Sometimes we do hard things out of duty, sometimes its by living dutifully that we are able to do hard things.  Community is hard, but living in it is a Christian duty.  It isn’t about being “built for it” as if extroverts are built for community, but introverts aren’t.  Community is hard, for everyone, but it is still part of the design of Christian life.

Its not even easy for extroverts.  I live in a house with six other people.  Right now we share a single bathroom, have one common space, share one kitchen.  We have to work everything out together either in a spoken or unspoken manner; who is going to park in the better spots in the drive way, where we go when we have our significant others over, when we can play music and how loud.  We get mad because people don’t wash their dishes, we get excited when other people have leftovers, we get mad when people drink our milk and get excited when someone moves our laundry from the washer to the dryer for us.  Community is exhausting for everyone — introvert and extrovert– but it is part of what our calling–our duty–  is as Christ followers.
I appreciate what Donald Miller does.  He doesn’t appreciate what I do.
I consider myself kind of a nerd.  I read Volf and Barth.  I appreciate the intricacies of theology and the historical conversation surrounding Christian thought, morality and education.  I work at a Christian College and have most of a degree from a Christian college.  I will probably start work on a theological Master’s degree soon. I am one of the founders of an intentional community in a low-income neighborhood.  Out of that work I hope we can plant a small vibrant faith community.

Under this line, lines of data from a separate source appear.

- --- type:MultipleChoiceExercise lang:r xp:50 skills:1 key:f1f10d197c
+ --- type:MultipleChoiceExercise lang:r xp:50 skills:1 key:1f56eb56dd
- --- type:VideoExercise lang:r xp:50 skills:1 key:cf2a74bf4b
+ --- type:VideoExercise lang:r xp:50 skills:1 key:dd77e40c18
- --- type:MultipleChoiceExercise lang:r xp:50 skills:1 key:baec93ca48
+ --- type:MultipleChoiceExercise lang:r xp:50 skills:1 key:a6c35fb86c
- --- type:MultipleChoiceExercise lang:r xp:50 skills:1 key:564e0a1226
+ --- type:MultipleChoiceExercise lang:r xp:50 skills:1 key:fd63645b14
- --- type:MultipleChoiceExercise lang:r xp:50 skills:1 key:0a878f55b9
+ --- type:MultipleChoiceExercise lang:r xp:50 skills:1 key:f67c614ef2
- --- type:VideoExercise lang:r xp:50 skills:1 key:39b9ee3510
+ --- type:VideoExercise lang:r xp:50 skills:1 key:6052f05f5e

Donald Miller has done amazing work making faith practical, making believers more human and helping bridge some gaps that I think the media would like us to believe are larger than they are.  His collected works serve as proof that there is more to the body of Christ than Bible-beating, gay-hating, charismatic, rapture-waiting, frowning followers.  I love what Donald Miller does.

However, I get the profound sense that Donald Miller has little respect for what I do either as a church attender or as a person who teaches and believes in important doctrinal issues.  The overall tone of his posts were patronizing at best.  That may be good for you, but I have a deeper relationship with God was the take away interpretation.  At its worst, he accused me of being money grubbing and only believing in the Sunday morning setting because it gives me money.

The ultimate irony of course is that 2000 years of theology and religious thought being distilled and worked out, allow Donald Miller to write his books and simplify the messages that he does.  I am also sure that Donald Miller’s success lies largely in the hands of religious professionals who have recommended his books to their churches, classrooms and colleagues.

Inferior Community – Creation vs Humans
The idea that “we find God in nature and not Sunday morning community” is interesting to me.  I hear it a lot and it is a growing groan from folks, especially ones that live in prettier places than me.  It is easier to marvel at God under the stars, in the mountains of Colorado, in the evergreens of Oregon and on the hills around Duluth than it can be when you are in between the smelly guy, the crying baby and the off pitch grandfather at your Sunday morning gathering.

But it is important to remember one thing: nature wasn’t the point.  God’s ultimate creation — the one that he created in his image, has continually sought after, consistently calls, and even died for — was not a spruce tree.  It isn’t a mountain that is made in the image of God, it’s people.  To say you’d rather experience God in nature than with his ultimate creation is like telling the architect who built your house that you’d rather commune with the garage.

I think we like nature for other obvious reasons: it doesn’t ask for anything back when we walk through the park, it doesn’t outright ask us to do our part when we climb a mountain, it doesn’t require anything of us, it doesn’t make us uncomfortable to look at the stars.  The preference for nature over people, I feel, is a symptom of Western isolation and withdrawal.  It’s not a higher form of spiritual knowledge, but maybe the exact opposite.

We’ve flipped the Example of Christ
The Bible gives us the closest thing we have to a full-blown biography of Jesus.  Luckily there are four versions of his life that do their best to work in tandem to give us a well rounded picture, at least of the last three years of his life.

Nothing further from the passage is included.